Based on the award-winning HBO comedy series of the same name, ENTOURAGE finds actor Vincent Chase (Adrian Grenier) and his friends Johnny/"Drama" (Kevin Dillon), Eric/"E" (Kevin Connolly), and Turtle (Jerry Ferrara) still navigating the shark-infested waters of Hollywood. Vince's former agent, Ari Gold (Jeremy Piven), is now a studio head -- and his job, as well as Vince's, is on the line, since he greenlit Vince's $100 million-budgeted directorial debut, a modern take on the Jekyll and Hyde story. Turns out part of came from a Texas investor, whose son might not be making financial decisions based on art and quality alone.
Is it any good?
While Entourage is far from perfect, there's no denying the fantastic chemistry that exists among the quartet -- or should we say quintet, since Piven is integral -- that headlines this comedy.
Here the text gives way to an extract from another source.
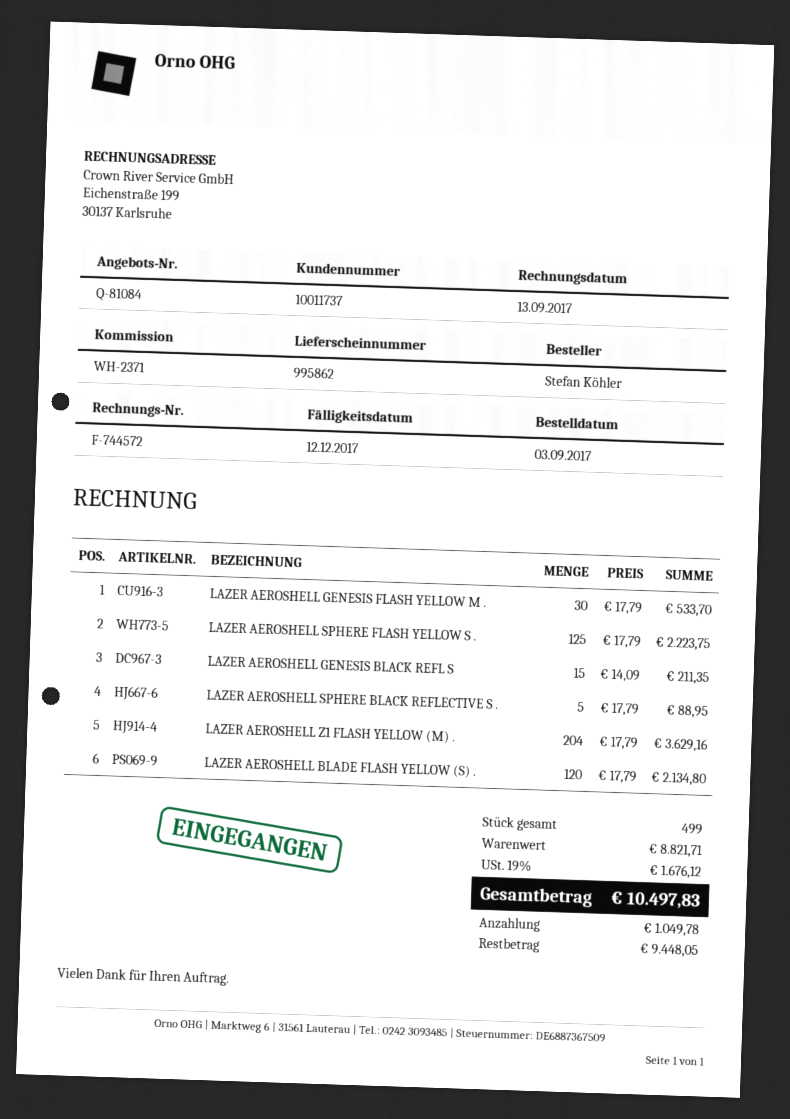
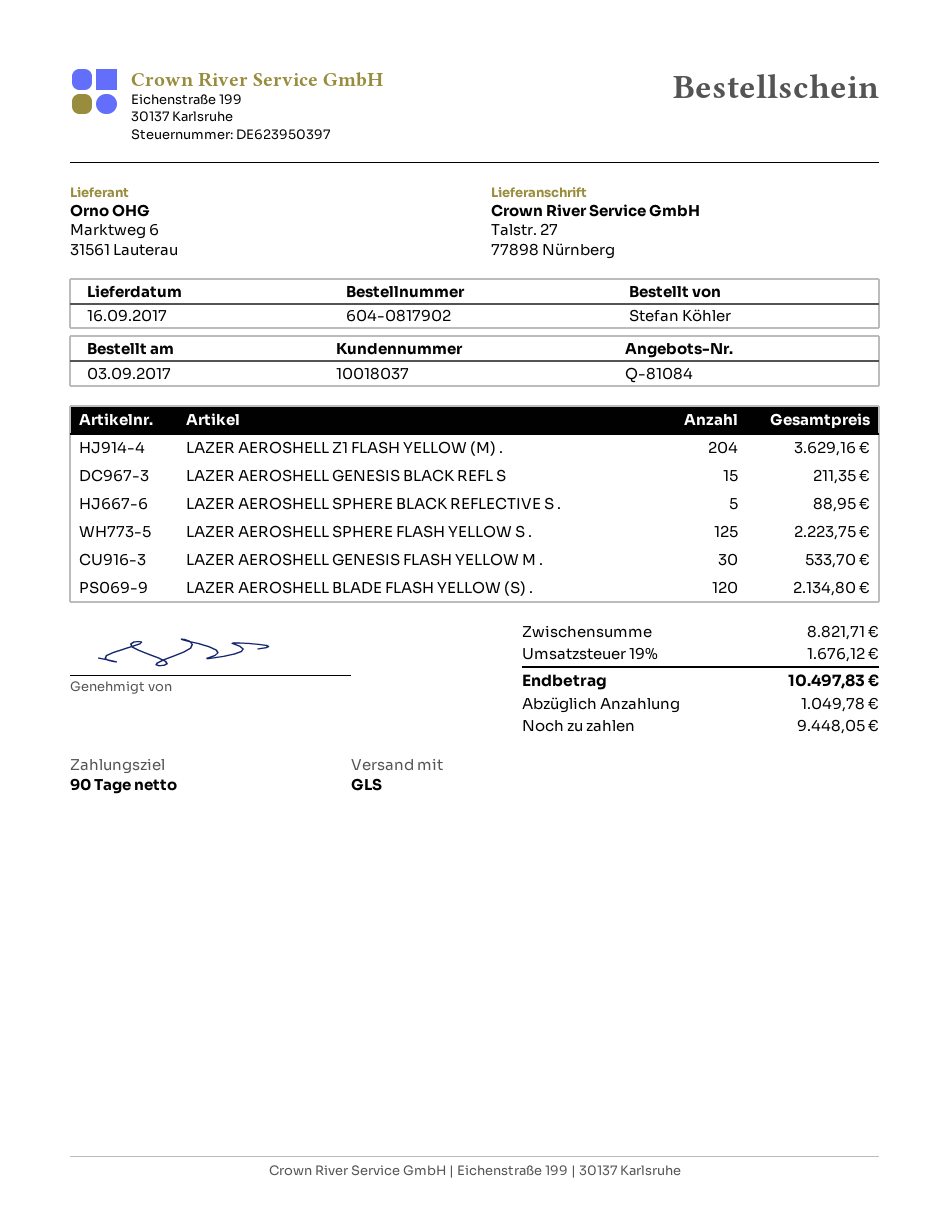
customer number: 10011737 -> 10018037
Connolly, Grenier, Dillon, and Ferrara are what made Entourage the TV show fun, if not perfect. We may not believe the nuttiness of the situations they find themselves in -- even knowing how ridiculous Hollywood can get -- but we believe them as lifelong, life-of-the-party friends.
All of that said, we recognize that the guys live in a world apart, but is it possible that Entourage is even more misogynistic than its TV counterpart? The women here run the gamut from decorative to disdainful. They exist merely to have sex with the guys, to be contemplated as sex objects, to be discussed as sex objects, or all of the above. Where nudity is involved, it's almost always the women (so many boobs!) who are shown in advanced states of undress. Where's the intelligent commentary on all of this excess? Or are we supposed to think this really is the life?
Talk to your kids about ...
Families can talk about their perceptions of what Hollywood is all about and whether they think they're accurate. Do you think Entourage portrays things as they really are, or is it exaggerated for effect?
How does the film depict friendship? Are the characters helped or hindered by their friends? Is that realistic?
How is sex portrayed -- and how are women treated? Are they objectified? How does their treatment here compare to the original show? What message does that send viewers?
What does the film have to say about drinking/drug use? Are there realistic consequences? What do you think would happen to people who behaved this way in real life? How does the characters' status impact the consequences of their actions?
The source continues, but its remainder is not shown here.